### [ASSIGNMENT]
Find the line containing "[288,1276,333,1289] [101,1302,229,1315] 2.5.6.1)" in the records below. Copy exactly that line and each one after it, ending at the line containing "(71, 62) none", and nothing more.

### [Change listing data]
═══

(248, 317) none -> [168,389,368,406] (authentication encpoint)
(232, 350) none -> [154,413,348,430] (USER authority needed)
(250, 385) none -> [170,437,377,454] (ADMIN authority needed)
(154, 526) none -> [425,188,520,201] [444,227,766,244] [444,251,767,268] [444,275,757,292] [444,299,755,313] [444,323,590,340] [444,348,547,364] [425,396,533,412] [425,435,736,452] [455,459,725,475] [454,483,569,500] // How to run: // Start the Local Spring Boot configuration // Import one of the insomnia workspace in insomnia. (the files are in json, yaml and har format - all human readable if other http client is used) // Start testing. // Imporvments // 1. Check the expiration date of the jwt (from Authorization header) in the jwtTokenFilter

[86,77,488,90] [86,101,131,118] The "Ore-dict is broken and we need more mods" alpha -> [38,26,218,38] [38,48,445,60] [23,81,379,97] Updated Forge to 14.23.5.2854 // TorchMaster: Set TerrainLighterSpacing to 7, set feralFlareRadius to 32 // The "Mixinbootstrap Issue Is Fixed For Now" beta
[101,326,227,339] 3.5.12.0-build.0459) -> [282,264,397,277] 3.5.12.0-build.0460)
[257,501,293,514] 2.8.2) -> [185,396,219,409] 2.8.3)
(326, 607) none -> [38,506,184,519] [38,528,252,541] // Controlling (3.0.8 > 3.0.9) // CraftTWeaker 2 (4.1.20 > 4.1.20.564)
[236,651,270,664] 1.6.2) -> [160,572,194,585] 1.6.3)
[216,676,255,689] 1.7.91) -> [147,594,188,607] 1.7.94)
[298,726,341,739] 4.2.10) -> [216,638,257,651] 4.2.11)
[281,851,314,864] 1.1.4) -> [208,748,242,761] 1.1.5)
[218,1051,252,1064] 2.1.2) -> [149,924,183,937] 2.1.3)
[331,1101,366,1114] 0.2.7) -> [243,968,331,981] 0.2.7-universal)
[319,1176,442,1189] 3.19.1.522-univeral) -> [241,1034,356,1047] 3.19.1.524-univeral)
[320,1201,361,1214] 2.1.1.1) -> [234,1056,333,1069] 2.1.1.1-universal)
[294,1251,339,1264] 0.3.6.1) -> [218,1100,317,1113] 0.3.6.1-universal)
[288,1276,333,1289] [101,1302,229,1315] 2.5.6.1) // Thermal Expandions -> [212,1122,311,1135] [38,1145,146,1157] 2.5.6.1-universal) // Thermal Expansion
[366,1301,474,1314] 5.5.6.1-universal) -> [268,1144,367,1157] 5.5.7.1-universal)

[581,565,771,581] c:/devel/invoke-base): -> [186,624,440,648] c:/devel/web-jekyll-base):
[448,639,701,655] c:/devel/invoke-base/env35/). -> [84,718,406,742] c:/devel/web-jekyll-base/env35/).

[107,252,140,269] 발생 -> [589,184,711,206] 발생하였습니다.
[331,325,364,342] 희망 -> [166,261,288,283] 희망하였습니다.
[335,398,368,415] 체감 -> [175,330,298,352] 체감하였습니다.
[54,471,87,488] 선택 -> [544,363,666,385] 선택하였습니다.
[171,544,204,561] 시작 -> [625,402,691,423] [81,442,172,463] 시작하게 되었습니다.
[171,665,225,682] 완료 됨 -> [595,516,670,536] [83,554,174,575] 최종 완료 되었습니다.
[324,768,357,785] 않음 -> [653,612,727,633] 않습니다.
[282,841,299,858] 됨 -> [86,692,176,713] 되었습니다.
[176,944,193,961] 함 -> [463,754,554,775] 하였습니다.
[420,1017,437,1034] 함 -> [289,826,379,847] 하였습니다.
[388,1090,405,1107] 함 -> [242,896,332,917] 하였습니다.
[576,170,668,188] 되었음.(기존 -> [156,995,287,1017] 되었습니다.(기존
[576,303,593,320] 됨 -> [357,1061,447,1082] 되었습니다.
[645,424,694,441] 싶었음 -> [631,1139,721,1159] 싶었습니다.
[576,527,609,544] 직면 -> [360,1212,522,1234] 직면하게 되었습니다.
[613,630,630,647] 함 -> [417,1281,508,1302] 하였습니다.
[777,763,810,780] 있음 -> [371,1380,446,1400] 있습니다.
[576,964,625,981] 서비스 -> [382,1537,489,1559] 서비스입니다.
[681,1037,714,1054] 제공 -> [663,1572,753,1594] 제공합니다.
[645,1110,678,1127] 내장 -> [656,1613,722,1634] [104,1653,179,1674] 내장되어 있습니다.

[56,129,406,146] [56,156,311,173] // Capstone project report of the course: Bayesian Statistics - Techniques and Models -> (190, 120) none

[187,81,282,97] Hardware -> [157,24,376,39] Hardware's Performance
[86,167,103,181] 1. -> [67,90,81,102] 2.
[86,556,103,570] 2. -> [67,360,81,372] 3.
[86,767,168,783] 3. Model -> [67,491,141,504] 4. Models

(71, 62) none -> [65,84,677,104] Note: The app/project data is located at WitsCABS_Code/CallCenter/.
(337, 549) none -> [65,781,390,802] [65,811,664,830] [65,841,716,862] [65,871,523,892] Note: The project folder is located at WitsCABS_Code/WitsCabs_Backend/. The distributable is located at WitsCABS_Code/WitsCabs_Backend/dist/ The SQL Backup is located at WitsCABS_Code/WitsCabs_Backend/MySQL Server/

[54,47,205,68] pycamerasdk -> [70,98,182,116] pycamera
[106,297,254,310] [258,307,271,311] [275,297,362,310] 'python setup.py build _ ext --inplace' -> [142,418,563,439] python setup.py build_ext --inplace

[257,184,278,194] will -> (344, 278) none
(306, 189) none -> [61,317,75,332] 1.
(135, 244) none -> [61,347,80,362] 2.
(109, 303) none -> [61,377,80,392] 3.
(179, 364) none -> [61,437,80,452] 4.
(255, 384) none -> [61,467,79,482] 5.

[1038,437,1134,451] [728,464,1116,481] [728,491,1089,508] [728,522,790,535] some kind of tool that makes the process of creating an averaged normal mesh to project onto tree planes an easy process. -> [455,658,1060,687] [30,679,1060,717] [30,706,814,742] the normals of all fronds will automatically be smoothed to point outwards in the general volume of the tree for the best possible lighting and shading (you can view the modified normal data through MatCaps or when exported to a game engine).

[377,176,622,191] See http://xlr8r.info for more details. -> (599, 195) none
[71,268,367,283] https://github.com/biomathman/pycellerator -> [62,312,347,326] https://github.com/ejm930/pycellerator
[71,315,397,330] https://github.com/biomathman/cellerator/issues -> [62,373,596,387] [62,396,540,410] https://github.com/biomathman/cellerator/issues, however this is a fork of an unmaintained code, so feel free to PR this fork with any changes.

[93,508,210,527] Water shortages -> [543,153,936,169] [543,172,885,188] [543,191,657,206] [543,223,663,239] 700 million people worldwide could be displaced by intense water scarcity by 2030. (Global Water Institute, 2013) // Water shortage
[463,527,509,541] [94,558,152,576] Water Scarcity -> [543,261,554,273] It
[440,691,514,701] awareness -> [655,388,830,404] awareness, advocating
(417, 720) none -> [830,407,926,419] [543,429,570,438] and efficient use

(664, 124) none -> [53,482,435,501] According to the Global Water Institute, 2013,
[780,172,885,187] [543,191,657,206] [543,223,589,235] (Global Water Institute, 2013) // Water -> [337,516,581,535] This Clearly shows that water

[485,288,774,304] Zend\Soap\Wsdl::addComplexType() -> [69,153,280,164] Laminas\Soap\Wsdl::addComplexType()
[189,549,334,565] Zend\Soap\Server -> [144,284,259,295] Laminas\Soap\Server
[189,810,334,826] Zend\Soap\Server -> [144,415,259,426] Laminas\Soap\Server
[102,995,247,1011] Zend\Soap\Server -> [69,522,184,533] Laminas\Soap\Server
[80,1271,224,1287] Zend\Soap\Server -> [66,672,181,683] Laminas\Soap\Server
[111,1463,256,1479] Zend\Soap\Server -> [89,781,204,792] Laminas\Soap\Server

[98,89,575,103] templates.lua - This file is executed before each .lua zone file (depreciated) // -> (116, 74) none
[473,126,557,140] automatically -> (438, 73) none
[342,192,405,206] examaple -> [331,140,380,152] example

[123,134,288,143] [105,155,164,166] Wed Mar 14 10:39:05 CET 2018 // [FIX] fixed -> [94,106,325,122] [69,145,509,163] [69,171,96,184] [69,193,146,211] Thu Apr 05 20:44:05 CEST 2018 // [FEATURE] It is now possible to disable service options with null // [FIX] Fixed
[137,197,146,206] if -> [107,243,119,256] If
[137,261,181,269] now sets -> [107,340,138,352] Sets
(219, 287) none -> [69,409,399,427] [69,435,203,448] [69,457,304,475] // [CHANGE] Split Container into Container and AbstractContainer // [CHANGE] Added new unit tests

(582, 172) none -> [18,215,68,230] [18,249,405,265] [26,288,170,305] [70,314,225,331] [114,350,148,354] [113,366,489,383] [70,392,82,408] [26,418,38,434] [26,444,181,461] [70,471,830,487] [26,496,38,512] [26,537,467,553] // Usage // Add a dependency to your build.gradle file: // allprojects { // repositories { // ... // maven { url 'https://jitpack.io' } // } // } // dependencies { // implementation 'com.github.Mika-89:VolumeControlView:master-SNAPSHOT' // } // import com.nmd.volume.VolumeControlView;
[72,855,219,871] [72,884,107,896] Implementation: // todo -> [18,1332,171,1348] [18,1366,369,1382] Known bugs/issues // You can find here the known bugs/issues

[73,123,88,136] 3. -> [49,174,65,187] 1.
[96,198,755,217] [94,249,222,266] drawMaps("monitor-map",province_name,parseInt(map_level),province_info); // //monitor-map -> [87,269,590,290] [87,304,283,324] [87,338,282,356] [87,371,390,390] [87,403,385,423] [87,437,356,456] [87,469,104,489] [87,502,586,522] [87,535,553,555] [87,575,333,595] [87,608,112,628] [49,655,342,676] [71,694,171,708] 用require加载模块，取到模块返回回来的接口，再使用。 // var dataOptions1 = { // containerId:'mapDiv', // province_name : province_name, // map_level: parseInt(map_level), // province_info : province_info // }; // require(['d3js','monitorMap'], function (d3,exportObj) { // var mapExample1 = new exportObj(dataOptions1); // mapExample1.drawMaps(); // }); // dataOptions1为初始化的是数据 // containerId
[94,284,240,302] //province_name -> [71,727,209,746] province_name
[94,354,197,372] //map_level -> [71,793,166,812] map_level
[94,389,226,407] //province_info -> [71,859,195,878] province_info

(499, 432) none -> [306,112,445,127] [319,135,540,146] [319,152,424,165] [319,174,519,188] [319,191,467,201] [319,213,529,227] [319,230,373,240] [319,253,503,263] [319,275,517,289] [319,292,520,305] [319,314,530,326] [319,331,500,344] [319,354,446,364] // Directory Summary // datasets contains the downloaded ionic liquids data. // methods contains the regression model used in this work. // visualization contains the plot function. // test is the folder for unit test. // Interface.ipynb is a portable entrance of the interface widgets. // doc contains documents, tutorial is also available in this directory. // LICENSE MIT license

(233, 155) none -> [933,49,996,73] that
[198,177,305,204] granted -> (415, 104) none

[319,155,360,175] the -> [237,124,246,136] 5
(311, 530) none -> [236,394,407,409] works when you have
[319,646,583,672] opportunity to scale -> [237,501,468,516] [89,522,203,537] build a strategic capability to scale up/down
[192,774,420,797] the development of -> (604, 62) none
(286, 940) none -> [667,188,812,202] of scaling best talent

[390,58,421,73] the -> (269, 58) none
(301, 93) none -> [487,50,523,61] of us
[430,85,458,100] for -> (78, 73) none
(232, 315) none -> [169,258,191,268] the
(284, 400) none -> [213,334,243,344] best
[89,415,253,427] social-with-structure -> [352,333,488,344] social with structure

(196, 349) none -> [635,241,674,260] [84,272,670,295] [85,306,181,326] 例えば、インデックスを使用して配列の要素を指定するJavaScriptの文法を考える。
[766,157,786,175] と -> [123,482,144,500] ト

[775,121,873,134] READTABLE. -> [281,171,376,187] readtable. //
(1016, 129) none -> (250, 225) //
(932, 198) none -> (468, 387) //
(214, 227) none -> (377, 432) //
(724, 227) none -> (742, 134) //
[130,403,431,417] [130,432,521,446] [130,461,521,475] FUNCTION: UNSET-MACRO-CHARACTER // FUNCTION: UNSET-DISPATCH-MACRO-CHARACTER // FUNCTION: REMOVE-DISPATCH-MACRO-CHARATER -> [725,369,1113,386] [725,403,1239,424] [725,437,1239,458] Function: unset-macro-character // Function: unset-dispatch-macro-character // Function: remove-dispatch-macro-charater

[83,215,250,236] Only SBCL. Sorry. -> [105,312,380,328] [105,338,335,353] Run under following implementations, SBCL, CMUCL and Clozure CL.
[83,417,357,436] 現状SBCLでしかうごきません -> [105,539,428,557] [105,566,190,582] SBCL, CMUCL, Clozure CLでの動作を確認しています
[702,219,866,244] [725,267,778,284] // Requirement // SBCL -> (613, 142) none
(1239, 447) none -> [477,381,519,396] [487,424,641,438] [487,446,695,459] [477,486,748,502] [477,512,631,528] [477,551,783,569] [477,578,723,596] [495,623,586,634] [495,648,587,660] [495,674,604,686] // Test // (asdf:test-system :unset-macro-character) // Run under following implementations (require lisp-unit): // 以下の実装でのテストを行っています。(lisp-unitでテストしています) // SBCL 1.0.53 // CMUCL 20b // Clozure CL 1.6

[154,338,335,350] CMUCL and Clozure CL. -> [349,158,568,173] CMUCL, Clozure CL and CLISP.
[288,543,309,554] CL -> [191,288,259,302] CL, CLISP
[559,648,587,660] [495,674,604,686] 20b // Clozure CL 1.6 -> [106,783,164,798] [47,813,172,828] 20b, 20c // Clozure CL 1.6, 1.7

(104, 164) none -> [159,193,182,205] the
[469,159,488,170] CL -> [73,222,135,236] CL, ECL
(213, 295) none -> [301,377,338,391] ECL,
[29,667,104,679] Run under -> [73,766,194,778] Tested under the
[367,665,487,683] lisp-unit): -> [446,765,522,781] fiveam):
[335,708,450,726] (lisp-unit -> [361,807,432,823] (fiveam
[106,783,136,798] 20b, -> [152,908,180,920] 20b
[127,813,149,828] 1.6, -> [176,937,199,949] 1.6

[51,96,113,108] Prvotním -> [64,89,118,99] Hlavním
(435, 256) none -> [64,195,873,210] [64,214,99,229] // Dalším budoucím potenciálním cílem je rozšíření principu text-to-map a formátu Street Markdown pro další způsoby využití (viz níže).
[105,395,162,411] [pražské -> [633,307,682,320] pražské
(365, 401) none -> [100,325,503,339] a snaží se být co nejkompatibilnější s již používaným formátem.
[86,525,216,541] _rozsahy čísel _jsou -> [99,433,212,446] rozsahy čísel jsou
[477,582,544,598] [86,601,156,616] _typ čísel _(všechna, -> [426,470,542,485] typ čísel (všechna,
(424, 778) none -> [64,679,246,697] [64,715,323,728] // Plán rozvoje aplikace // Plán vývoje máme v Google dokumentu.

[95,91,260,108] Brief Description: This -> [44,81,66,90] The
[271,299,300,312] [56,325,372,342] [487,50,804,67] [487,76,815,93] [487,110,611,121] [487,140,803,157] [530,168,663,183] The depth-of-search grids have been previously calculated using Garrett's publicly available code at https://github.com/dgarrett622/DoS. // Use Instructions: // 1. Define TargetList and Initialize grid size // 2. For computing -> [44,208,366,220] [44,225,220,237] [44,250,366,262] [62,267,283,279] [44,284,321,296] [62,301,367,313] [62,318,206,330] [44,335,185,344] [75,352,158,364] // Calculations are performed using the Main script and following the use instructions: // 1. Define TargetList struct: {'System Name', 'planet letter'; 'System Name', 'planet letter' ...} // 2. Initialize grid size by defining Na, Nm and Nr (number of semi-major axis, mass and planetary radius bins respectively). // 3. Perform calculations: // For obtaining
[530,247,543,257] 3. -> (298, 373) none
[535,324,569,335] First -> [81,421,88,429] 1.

═══

### [EXERCISE ANSWER]
[288,1276,333,1289] [101,1302,229,1315] 2.5.6.1) // Thermal Expandions -> [212,1122,311,1135] [38,1145,146,1157] 2.5.6.1-universal) // Thermal Expansion
[366,1301,474,1314] 5.5.6.1-universal) -> [268,1144,367,1157] 5.5.7.1-universal)

[581,565,771,581] c:/devel/invoke-base): -> [186,624,440,648] c:/devel/web-jekyll-base):
[448,639,701,655] c:/devel/invoke-base/env35/). -> [84,718,406,742] c:/devel/web-jekyll-base/env35/).

[107,252,140,269] 발생 -> [589,184,711,206] 발생하였습니다.
[331,325,364,342] 희망 -> [166,261,288,283] 희망하였습니다.
[335,398,368,415] 체감 -> [175,330,298,352] 체감하였습니다.
[54,471,87,488] 선택 -> [544,363,666,385] 선택하였습니다.
[171,544,204,561] 시작 -> [625,402,691,423] [81,442,172,463] 시작하게 되었습니다.
[171,665,225,682] 완료 됨 -> [595,516,670,536] [83,554,174,575] 최종 완료 되었습니다.
[324,768,357,785] 않음 -> [653,612,727,633] 않습니다.
[282,841,299,858] 됨 -> [86,692,176,713] 되었습니다.
[176,944,193,961] 함 -> [463,754,554,775] 하였습니다.
[420,1017,437,1034] 함 -> [289,826,379,847] 하였습니다.
[388,1090,405,1107] 함 -> [242,896,332,917] 하였습니다.
[576,170,668,188] 되었음.(기존 -> [156,995,287,1017] 되었습니다.(기존
[576,303,593,320] 됨 -> [357,1061,447,1082] 되었습니다.
[645,424,694,441] 싶었음 -> [631,1139,721,1159] 싶었습니다.
[576,527,609,544] 직면 -> [360,1212,522,1234] 직면하게 되었습니다.
[613,630,630,647] 함 -> [417,1281,508,1302] 하였습니다.
[777,763,810,780] 있음 -> [371,1380,446,1400] 있습니다.
[576,964,625,981] 서비스 -> [382,1537,489,1559] 서비스입니다.
[681,1037,714,1054] 제공 -> [663,1572,753,1594] 제공합니다.
[645,1110,678,1127] 내장 -> [656,1613,722,1634] [104,1653,179,1674] 내장되어 있습니다.

[56,129,406,146] [56,156,311,173] // Capstone project report of the course: Bayesian Statistics - Techniques and Models -> (190, 120) none

[187,81,282,97] Hardware -> [157,24,376,39] Hardware's Performance
[86,167,103,181] 1. -> [67,90,81,102] 2.
[86,556,103,570] 2. -> [67,360,81,372] 3.
[86,767,168,783] 3. Model -> [67,491,141,504] 4. Models

(71, 62) none -> [65,84,677,104] Note: The app/project data is located at WitsCABS_Code/CallCenter/.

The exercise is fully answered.